The world is now churning out information at a pace that has allowed human beings to produce more new information in the last 30 years than in the previous 5000 years. The information explosion has unleashed a number of unique forces, says Kevin Miller in Surviving Information Overload. One with the most alarming implications for knowledge and thinking is that more information is badly presented or incomprehensible. To find the few precious nuggets of gold one must wade through a mountain of garbage. While the amount of information has been rising in a steep, exponential fashion, the amount of usable or quality information has been rising only marginally, at a plodding linear rate. In this sense at least, information overload is a myth. People are not after just information but good information, and this remains as elusive as ever, tucked away in a library, a filing cabinet, or an expert’s head.

Another insidious effect of information overload, closely related to quality dilution, is information confusion. As outlined in David Shenk’s book Data Smog, people now have at their fingertips an oversupply of statistics, expert opinion, and widely circulated but simplified stories with which to interpret the world. Shenks says, “Since nearly any argument imaginable can now be supported with an impressive data set, the big winner is… argumentation itself. Journalist Michael Kinsley calls this “stat wars.” Factionalism gets a big boost from volleys of data, while dialogue and consensus- the marrow of democracy- run thinner and thinner.

Information is not knowledge

The information explosion is not leading to better critical and creative thinking: it is largely being used to sprout off, preach, or confirm existing biases and flawed thinking.

A third way information overload adversely affects critical thinking is by acting to create shorter and shorter attention span and to short-circuit thinking before it can get started. “The world attacks us with a constant assault of stimulation and distraction, assigns us more tasks than a regiment of wizards could ever finish, and forces us to multi-task,” says Melinda Davis in The Culture of Desire.

But perhaps the most pernicious side effect of information overload is a sanctioning of the attitude that “ignorance is bliss.” Massive filtering, or in some cases complete shutting down information inflow, is considered either a coping skill or a liberating, personal statement. People talk about the anxiety of receiving a book over two hundred pages long, even as most watch nearly three hours of television every night. Yet, in reality, once a person begins practicing the fine art of extreme filtering, there is no anxiety or stress. The world is not knocking. There is only the serenity of self seeking the self.
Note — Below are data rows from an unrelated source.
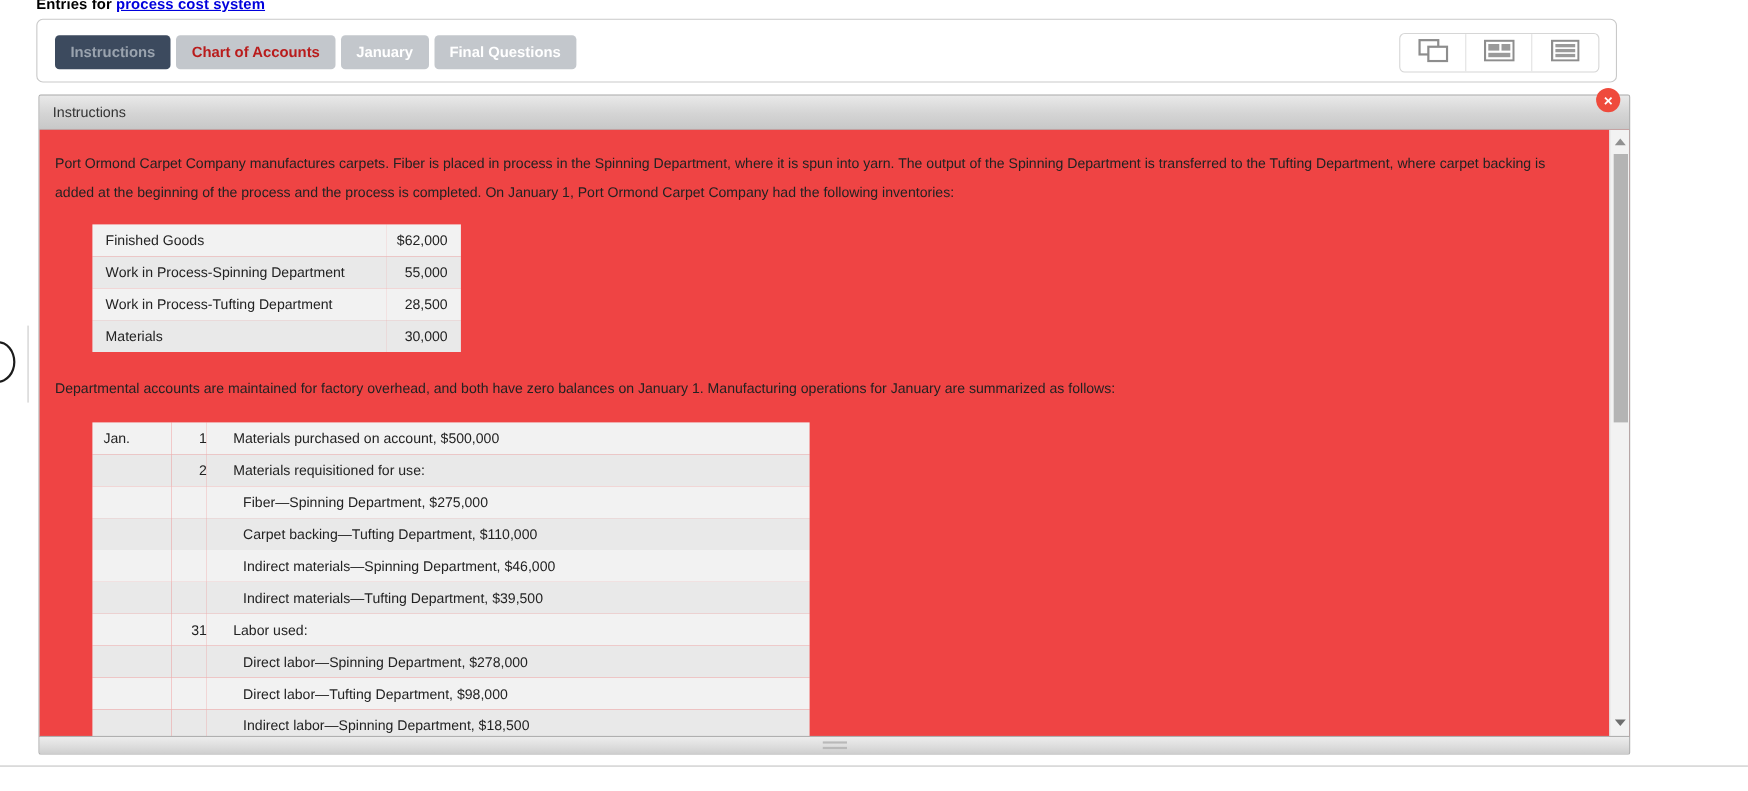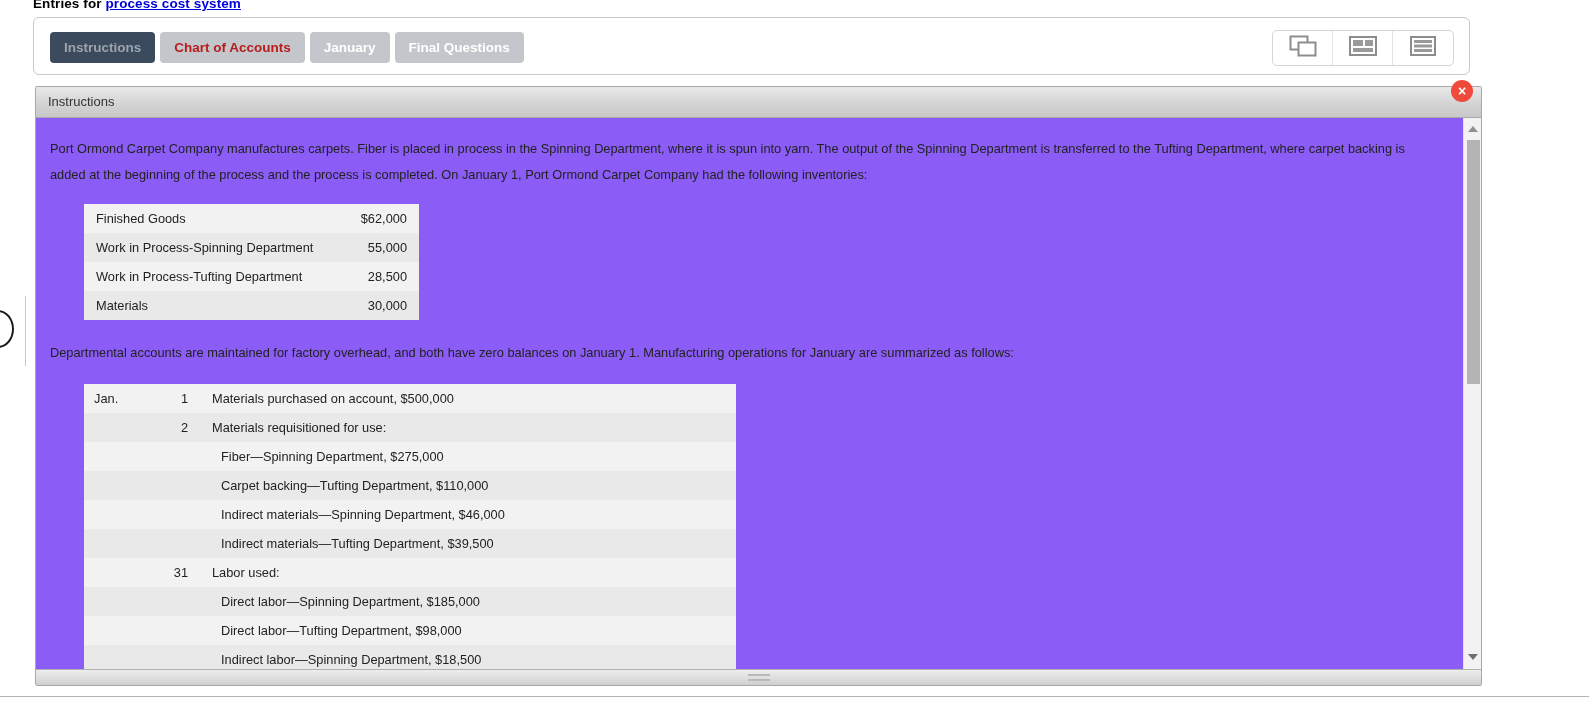--- a/index.html
+++ b/index.html
@@ -117,7 +117,7 @@
   .panel-body {
     position: relative;
     height: 552px;
-    background: #8b5cf6;
+    background: #ef4444;
     overflow: hidden;
   }
   .content {

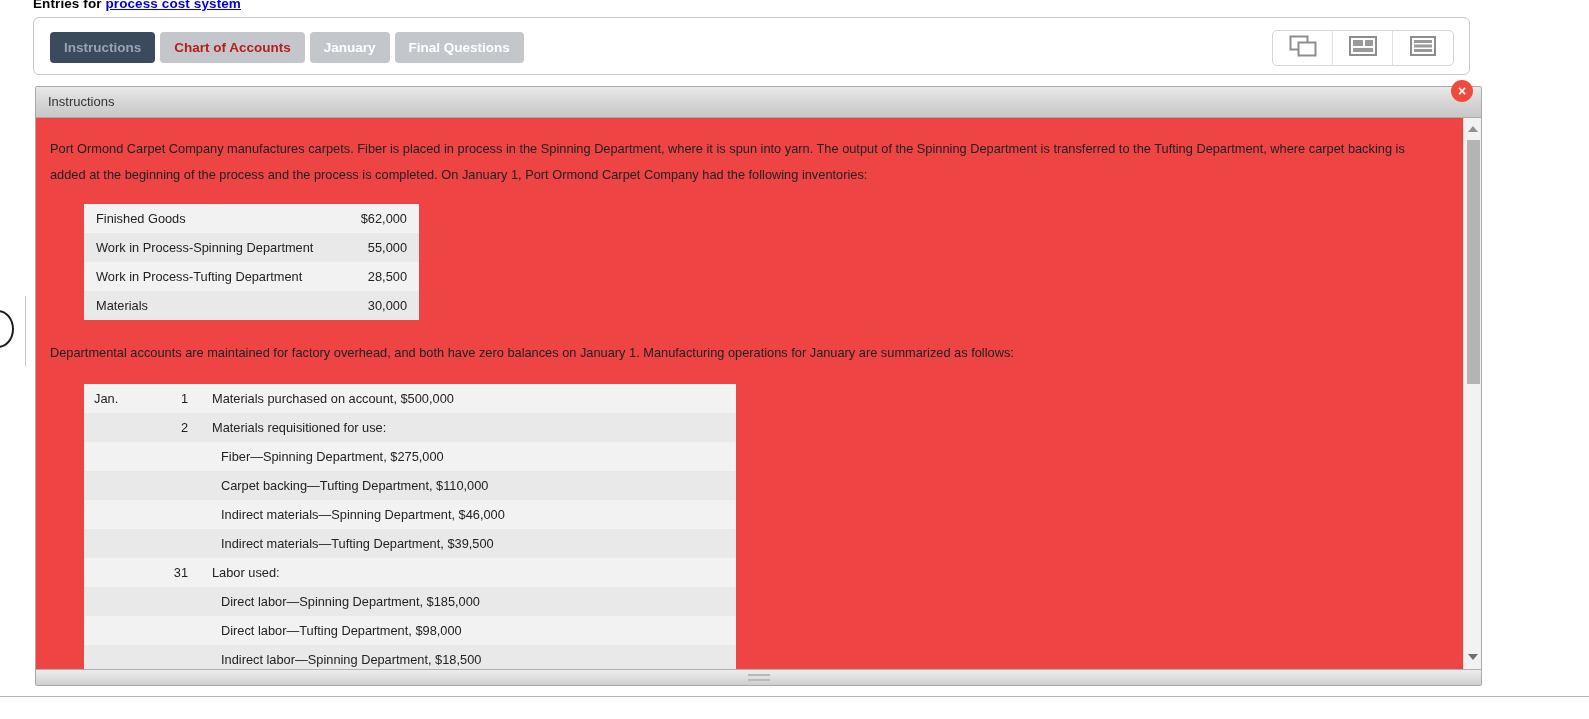--- a/index.html
+++ b/index.html
@@ -381,7 +381,7 @@
             <tr class="even">
               <td class="month"></td>
               <td class="day"></td>
-              <td class="desc indent">Direct labor—Spinning Department, $185,000</td>
+              <td class="desc indent">Direct labor—Spinning Department, $278,000</td>
             </tr>
             <tr class="odd">
               <td class="month"></td>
The myth is not that there is too much information- there is. The myth is that there is too much good information; that information, good or not, has somehow become hazardous to one’s health. Good information is still a rarity, and rarer still is the intellect that can polish it and turn it into knowledge. In Brain Dancing, Patrick Magee writes,

“The most powerful information is MetaInformation- information that improves the process we use to interact with information.”

At least part of the solution to reducing the tension created by information and modern life lies with accepting personal responsibility for one’s actions and decisions. One of the main unifying themes of Western philosophy over the last two thousand years has been man’s free will; his ability to use reason to understand his world and shape his destiny.

Information and stress are not going to diminish. So the question becomes, do we let stress and information shape our response to the world, or do we use free will and critical thinking to make good decisions in response to inevitable stress and the influx of new information?

Anger, frustration, stress, and anxiety are themselves a form of information. They are the emotional precedent for critical and creative thinking. One of the main problems in contemporary society is that many people mistake the emotion for the thought. Difficulties, sensation, emotion, information- they’re the beginning of the heroic journey of the life of the mind, not it’s end. It is a journey that can and should lead to the top of a mountain of our choosing.